Problem description
Exact transcription of the following records is needed, with every picture dropped.

Before and after images
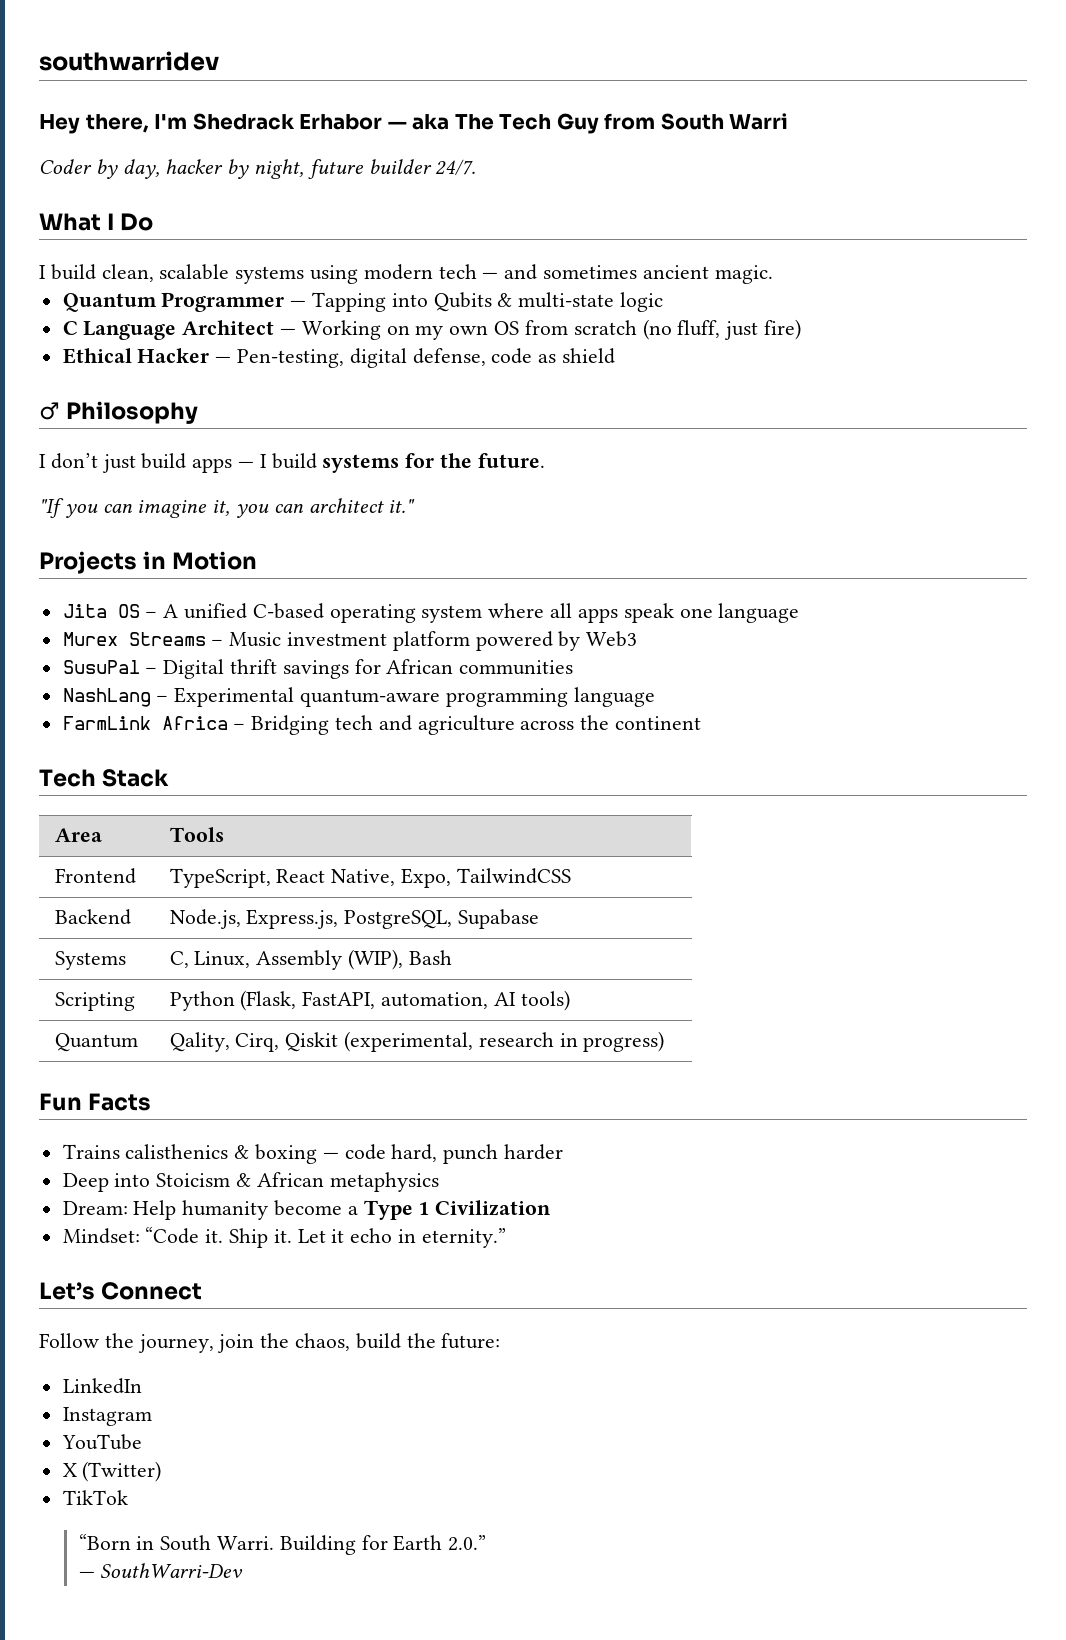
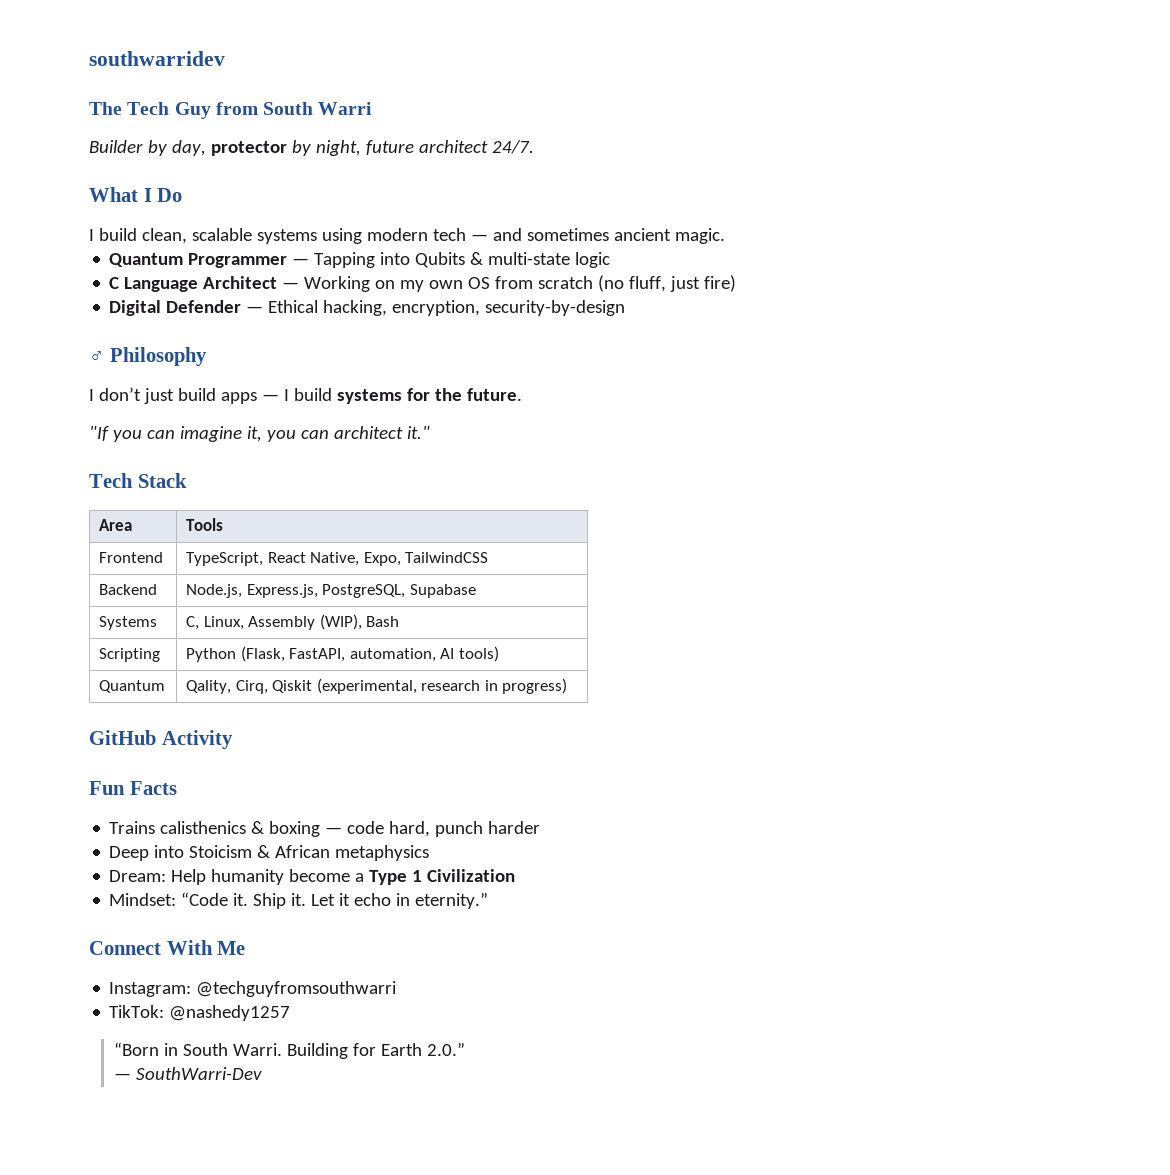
- Hey there, I'm Shedrack Erhabor — aka The Tech Guy from South Warri
+ The Tech Guy from South Warri
- Coder by day, hacker by night, future builder 24/7.
+ Builder by day, protector by night, future architect 24/7.
- Ethical Hacker — Pen-testing, digital defense, code as shield
+ Digital Defender — Ethical hacking, encryption, security-by-design
- Projects in Motion
- Jita OS – A unified C-based operating system where all apps speak one language
- Murex Streams – Music investment platform powered by Web3
- SusuPal – Digital thrift savings for African communities
- NashLang – Experimental quantum-aware programming language
- FarmLink Africa – Bridging tech and agriculture across the continent
+ GitHub Activity
- Let’s Connect
- Follow the journey, join the chaos, build the future:
- LinkedIn
- Instagram
- YouTube
- X (Twitter)
- TikTok
+ Connect With Me
+ Instagram: @techguyfromsouthwarri
+ TikTok: @nashedy1257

Task solution
- Hey there, I'm Shedrack Erhabor — aka The Tech Guy from South Warri
+ The Tech Guy from South Warri
- Coder by day, hacker by night, future builder 24/7.
+ Builder by day, protector by night, future architect 24/7.
- Ethical Hacker — Pen-testing, digital defense, code as shield
+ Digital Defender — Ethical hacking, encryption, security-by-design
- Projects in Motion
- Jita OS – A unified C-based operating system where all apps speak one language
- Murex Streams – Music investment platform powered by Web3
- SusuPal – Digital thrift savings for African communities
- NashLang – Experimental quantum-aware programming language
- FarmLink Africa – Bridging tech and agriculture across the continent
+ GitHub Activity
- Let’s Connect
- Follow the journey, join the chaos, build the future:
- LinkedIn
- Instagram
- YouTube
- X (Twitter)
- TikTok
+ Connect With Me
+ Instagram: @techguyfromsouthwarri
+ TikTok: @nashedy1257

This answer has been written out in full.